In 2005 the airport was awarded a $4,559,986 federal grant to rehabilitate a runway and relocate a localizer out of a runway safety area.

In 2007 the airport received a $1 million federal grant to help purchase a perimeter fence around its runways.

In 2009 the airport commission received a $820,916 federal grant to rehabilitate the airport's parking lot and for a Master Abstract Title Opinion study for the airport.

In 2010 the airport received $24,463 in federal funding for runway incursion markings.

A 2011 federal grant provided $115,865 for apron rehabilitation.

In 2012 the airport received a federal grant of $886,604 for the rehabilitation of its parking lot pavement.

A 2013 federal grant paid for $540,000 of snow removal equipment for the airport.

In 2014 the airport was awarded $601,317 in federal grants for improvements to its infrastructure.

In 2021 the airport was awarded over $1,215,000 in federal grants for a new terminal to accommodate incoming airline traffic for Mason City Municipal Airport.

== Airline and destinations ==
SkyWest Airlines, operating as United Express, started service from Mason City to Chicago O'Hare International Airport on March 1, 2021.
Earlier, Mason City had airline service on Air Choice One, Great Lakes Airlines and Mesaba Airlines.

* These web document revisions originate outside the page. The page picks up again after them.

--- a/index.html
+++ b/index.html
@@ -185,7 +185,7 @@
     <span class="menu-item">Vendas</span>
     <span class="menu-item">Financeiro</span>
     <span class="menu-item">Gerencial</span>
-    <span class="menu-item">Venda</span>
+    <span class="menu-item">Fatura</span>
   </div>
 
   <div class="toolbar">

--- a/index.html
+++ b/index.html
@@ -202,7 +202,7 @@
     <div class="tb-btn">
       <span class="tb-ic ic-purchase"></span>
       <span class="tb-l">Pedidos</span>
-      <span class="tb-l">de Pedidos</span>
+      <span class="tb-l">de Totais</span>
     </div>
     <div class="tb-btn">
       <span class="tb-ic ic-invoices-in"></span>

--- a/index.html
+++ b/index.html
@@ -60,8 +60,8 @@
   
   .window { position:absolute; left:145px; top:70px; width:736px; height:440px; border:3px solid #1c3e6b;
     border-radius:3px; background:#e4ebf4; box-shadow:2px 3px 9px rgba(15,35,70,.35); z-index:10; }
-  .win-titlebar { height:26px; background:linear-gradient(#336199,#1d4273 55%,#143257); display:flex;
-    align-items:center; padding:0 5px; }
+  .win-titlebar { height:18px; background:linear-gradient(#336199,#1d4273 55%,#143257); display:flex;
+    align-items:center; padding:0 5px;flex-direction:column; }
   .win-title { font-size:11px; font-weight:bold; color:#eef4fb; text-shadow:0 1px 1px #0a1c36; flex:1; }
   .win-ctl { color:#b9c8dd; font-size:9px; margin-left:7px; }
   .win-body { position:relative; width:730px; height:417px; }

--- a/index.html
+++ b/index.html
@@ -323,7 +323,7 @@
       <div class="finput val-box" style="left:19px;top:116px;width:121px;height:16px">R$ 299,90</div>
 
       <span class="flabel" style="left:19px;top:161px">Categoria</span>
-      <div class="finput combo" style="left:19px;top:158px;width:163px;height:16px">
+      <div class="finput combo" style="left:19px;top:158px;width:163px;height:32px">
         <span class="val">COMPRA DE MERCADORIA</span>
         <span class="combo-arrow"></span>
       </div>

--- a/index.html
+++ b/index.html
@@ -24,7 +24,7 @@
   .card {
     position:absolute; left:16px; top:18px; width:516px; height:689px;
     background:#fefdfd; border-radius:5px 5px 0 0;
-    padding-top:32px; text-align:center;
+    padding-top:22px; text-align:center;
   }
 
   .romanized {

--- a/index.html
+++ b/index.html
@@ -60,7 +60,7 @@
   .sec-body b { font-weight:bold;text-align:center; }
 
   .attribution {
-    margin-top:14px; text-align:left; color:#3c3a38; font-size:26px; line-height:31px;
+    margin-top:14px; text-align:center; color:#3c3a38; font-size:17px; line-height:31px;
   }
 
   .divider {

| Airlines | Destinations |
|---|---|
| United Express | Chicago–O'Hare |

===Statistics===

Top domestic destinations from MCW (January - December 2025)
| Rank | Airport | Passengers |
|---|---|---|
| 1 | Illinois Chicago-O'Hare, Illinois | 8,750 |

== Incidents ==
- On August 22, 1954 Braniff Airlines Flight 4630, a Douglas DC-3, crashed south of Mason City Municipal Airport after departing Waterloo Regional Airport in nearby Waterloo. The aircraft crashed after entering a thunderstorm at a low altitude. 12 of 19 passengers died.
- In the early morning hours of February 3, 1959 (also known as 'the day the music died'), following a concert at the Surf Ballroom in nearby Clear Lake, musicians Buddy Holly, Ritchie Valens and J.P. "The Big Bopper" Richardson, along with pilot Roger Peterson, died after the Beechcraft Bonanza, (Aircraft registration number N3794N), they were flying in crashed after taking off from the Mason City Municipal Airport.

==Ground transportation==
Mason City Municipal Airport is served by Jefferson Lines intercity buses. The local transit agency Mason City Transit does not serve the airport.